You can also deploy the new OpenAI gpt-oss model via the gcloud CLI by simply setting up access to the weights from the OpenAI organization on Hugging Face and use the gcloud CLI to deploy the model on a GKE cluster with the appropriate accelerators. For example:
code_block
<ListValue: [StructValue([(‘code’, ‘gcloud alpha container ai profiles manifests create \\\r\n –model=google/gpt-oss-20b \\\r\n –model-server=vllm \\\r\n –accelerator-type=nvidia-h100-80gb \\\r\n –target-ntpot-milliseconds=200’), (‘language’, ”), (‘caption’, <wagtail.rich_text.RichText object at 0x7f38673cdd30>)])]>
Our commitment to open modelsOur support for gpt-oss is part of a broader, systematic effort to bring the most popular open models to GKE as soon as they are released while also giving customers detailed benchmarks to make informed choices while deploying their infrastructure. Get started with the new OpenAI gpt-oss model on GKE today.
AI Summary and Description: Yes
Summary: The announcement highlights OpenAI’s release of the gpt-oss model and Google Cloud’s immediate support for deploying it on Google Kubernetes Engine (GKE). This move aims to facilitate infrastructure deployment for AI workloads, enabling users to leverage powerful computing resources effectively.
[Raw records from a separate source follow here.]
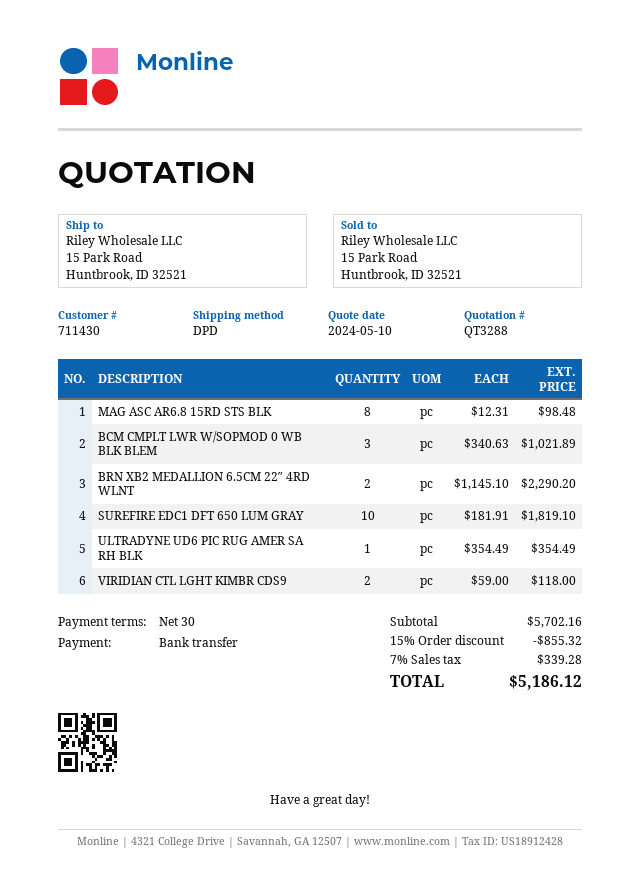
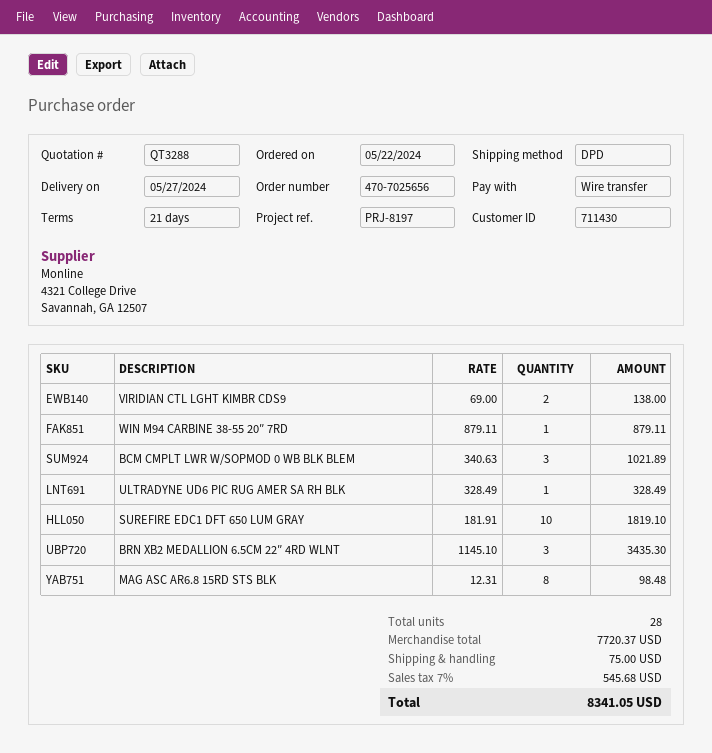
payment terms: 30 days -> 21 days
BRN XB2 MEDALLION 6.5CM 22″ 4RD WLNT: 2 x 1145.10 = 2290.20 -> 3 x 1145.10 = 3435.30
ULTRADYNE UD6 PIC RUG AMER SA RH BLK: 1 x 354.49 = 354.49 -> 1 x 328.49 = 328.49
VIRIDIAN CTL LGHT KIMBR CDS9: 2 x 59.00 = 118.00 -> 2 x 69.00 = 138.00
WIN M94 CARBINE 38-55 20″ 7RD: none -> 1 x 879.11 = 879.11
subtotal: 5702.16 -> 7720.37
discount: 15% = 855.32 -> none
shipping: none -> 75.00
tax: 7% = 339.28 -> 7% = 545.68
total: 5186.12 -> 8341.05

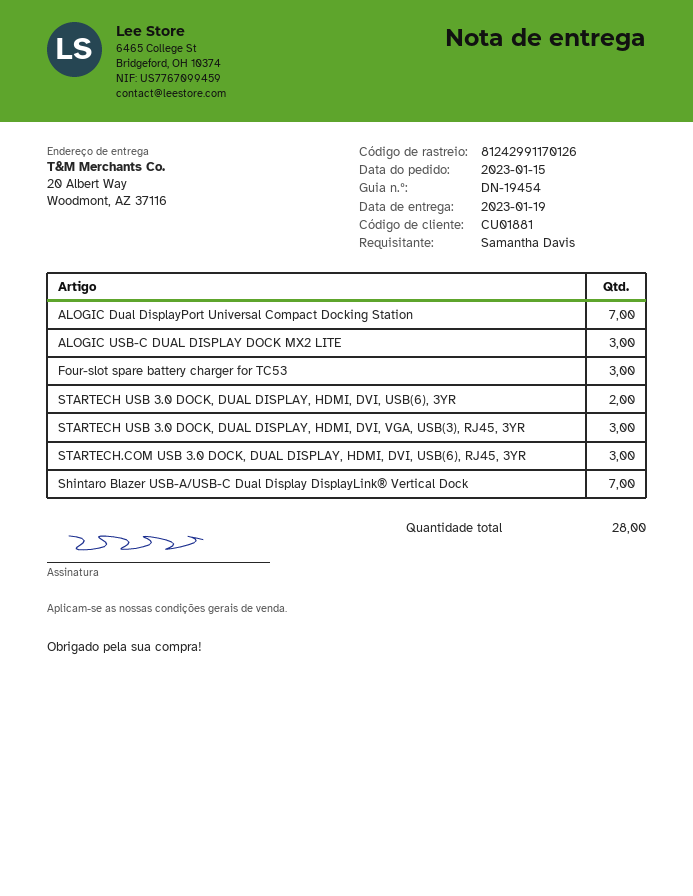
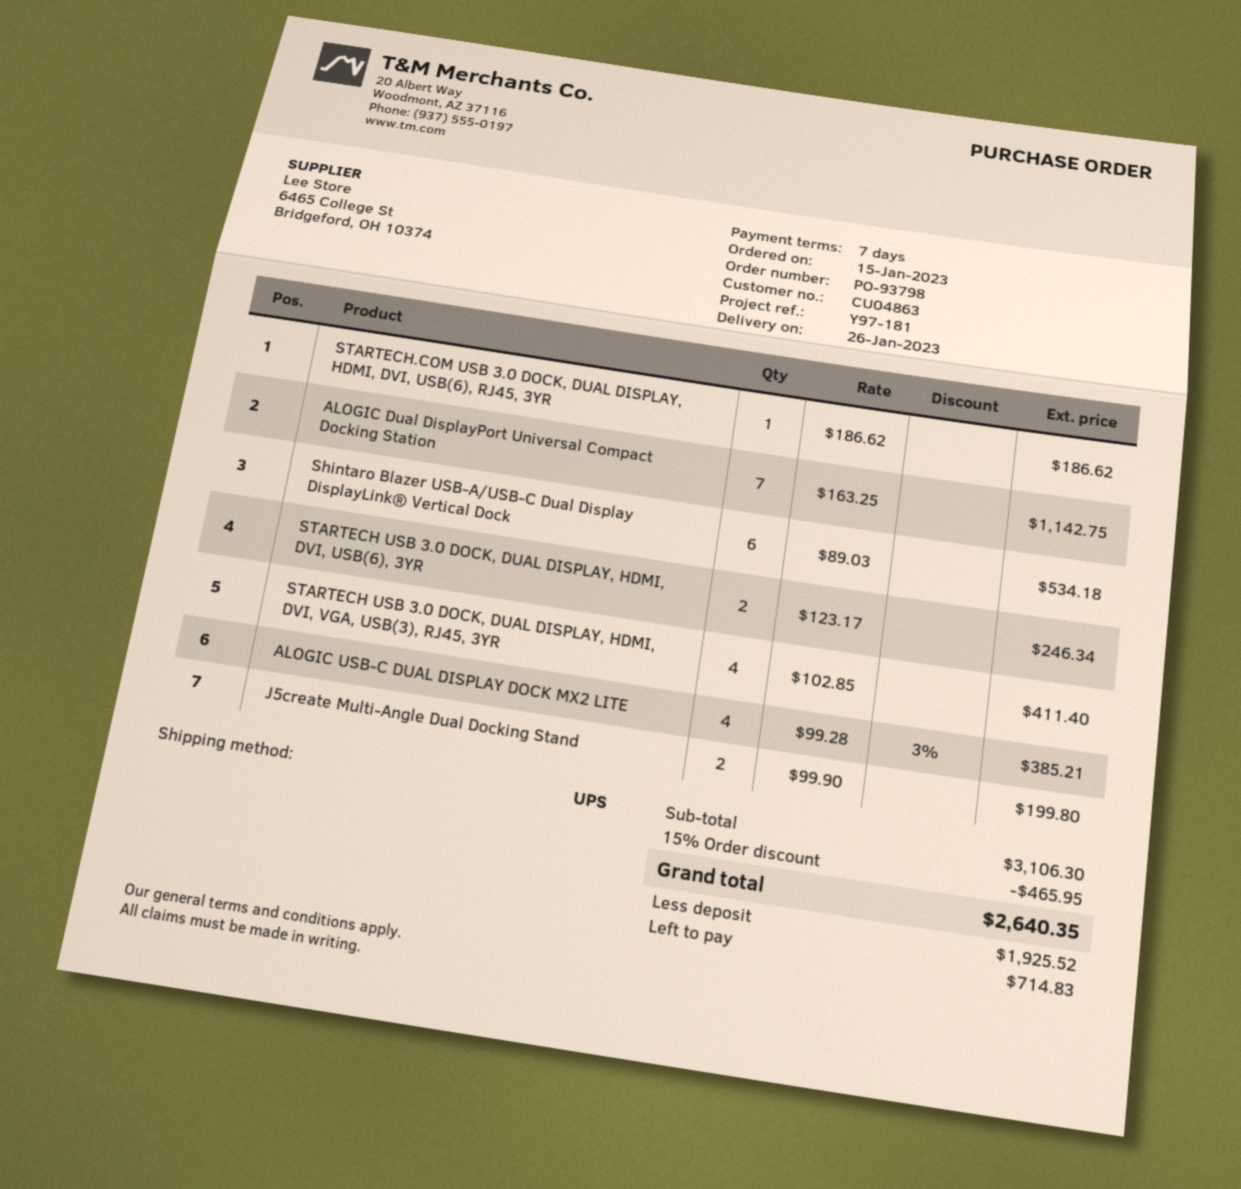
delivery date: 2023-01-19 -> 2023-01-26
customer number: CU01881 -> CU04863
ALOGIC USB-C DUAL DISPLAY DOCK MX2 LITE: 3 -> 4
Four-slot spare battery charger for TC53: 3 -> none
STARTECH USB 3.0 DOCK, DUAL DISPLAY, HDMI, DVI, VGA, USB(3), RJ45, 3YR: 3 -> 4
STARTECH.COM USB 3.0 DOCK, DUAL DISPLAY, HDMI, DVI, USB(6), RJ45, 3YR: 3 -> 1
Shintaro Blazer USB-A/USB-C Dual Display DisplayLink® Vertical Dock: 7 -> 6
J5create Multi-Angle Dual Docking Stand: none -> 2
Detailed Description: The text discusses OpenAI’s gpt-oss model and its integration into Google Cloud’s infrastructure, specifically through GKE. Key points include:
– **Release of gpt-oss Models**: OpenAI has introduced the gpt-oss models, named gpt-oss-120b and gpt-oss-20b, contributing to an open ecosystem of AI models.
– **Deployment on GKE**:
– Google Cloud is immediately supporting these models, emphasizing the platform’s commitment to open AI innovation.
– GKE is designed to manage large-scale, mission-critical workloads, which is essential for running demanding AI models.
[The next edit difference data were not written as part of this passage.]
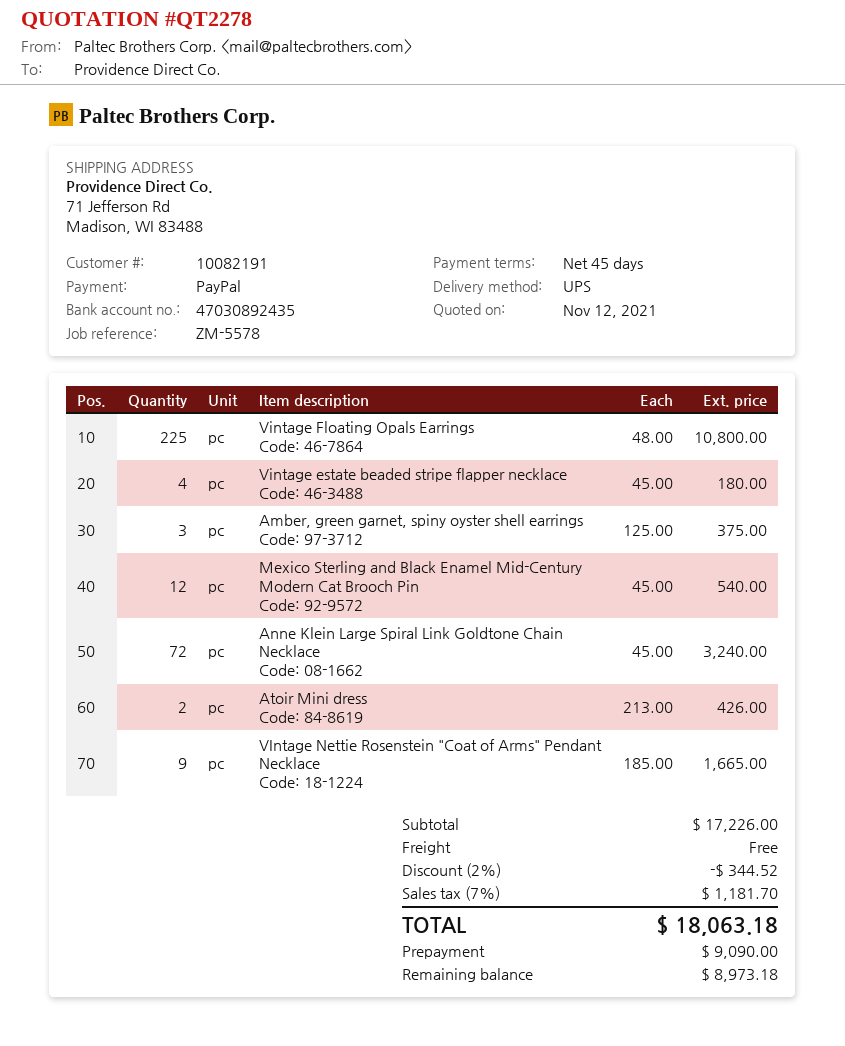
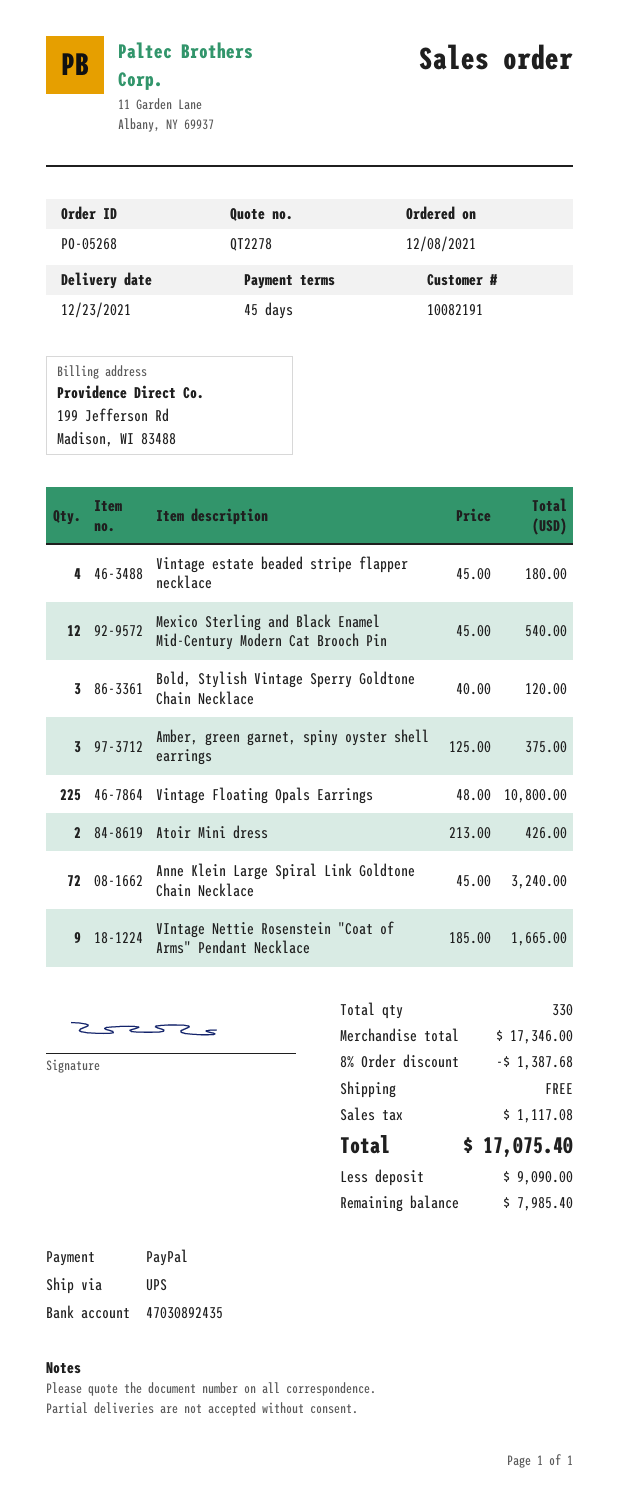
Bold, Stylish Vintage Sperry Goldtone Chain Necklace: none -> 3 x 40.00 = 120.00
subtotal: 17226.00 -> 17346.00
discount: 2% = 344.52 -> 8% = 1387.68
tax: 1181.70 -> 1117.08
total: 18063.18 -> 17075.40
balance: 8973.18 -> 7985.40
– **Computational Requirements**:
– The gpt-oss model is expected to be resource-intensive, likely necessitating multiple NVIDIA H100 Tensor Core GPUs for effective performance.
– **Performance and Scalability**:
– Google Cloud’s infrastructure supports both GPU and TPU accelerators, providing the scalability and performance needed for generative AI applications.
– **GKE Inference Quickstart (GIQ)**:
– Google offers GIQ, which provides optimized configurations and validated deployment recipes to simplify the deployment process.
– Users can quickly start serving state-of-the-art models without manual YAML configurations.
– **Benchmarking and CLI Deployment**:
– Customers receive detailed benchmarks to assist in making informed decisions regarding model deployment on their infrastructure.
– Users have the option to deploy the gpt-oss model via the gcloud CLI with a straightforward command setup.
– **Commitment to Open Models**:
– Google Cloud’s ongoing support for popular open models like gpt-oss reflects a systematic effort to integrate and provide benchmarks for these resources.
This announcement provides essential insights into how organizations can effectively deploy and scale AI workloads using Google Cloud, reinforcing the significance of infrastructure and support for open model ecosystems in AI development.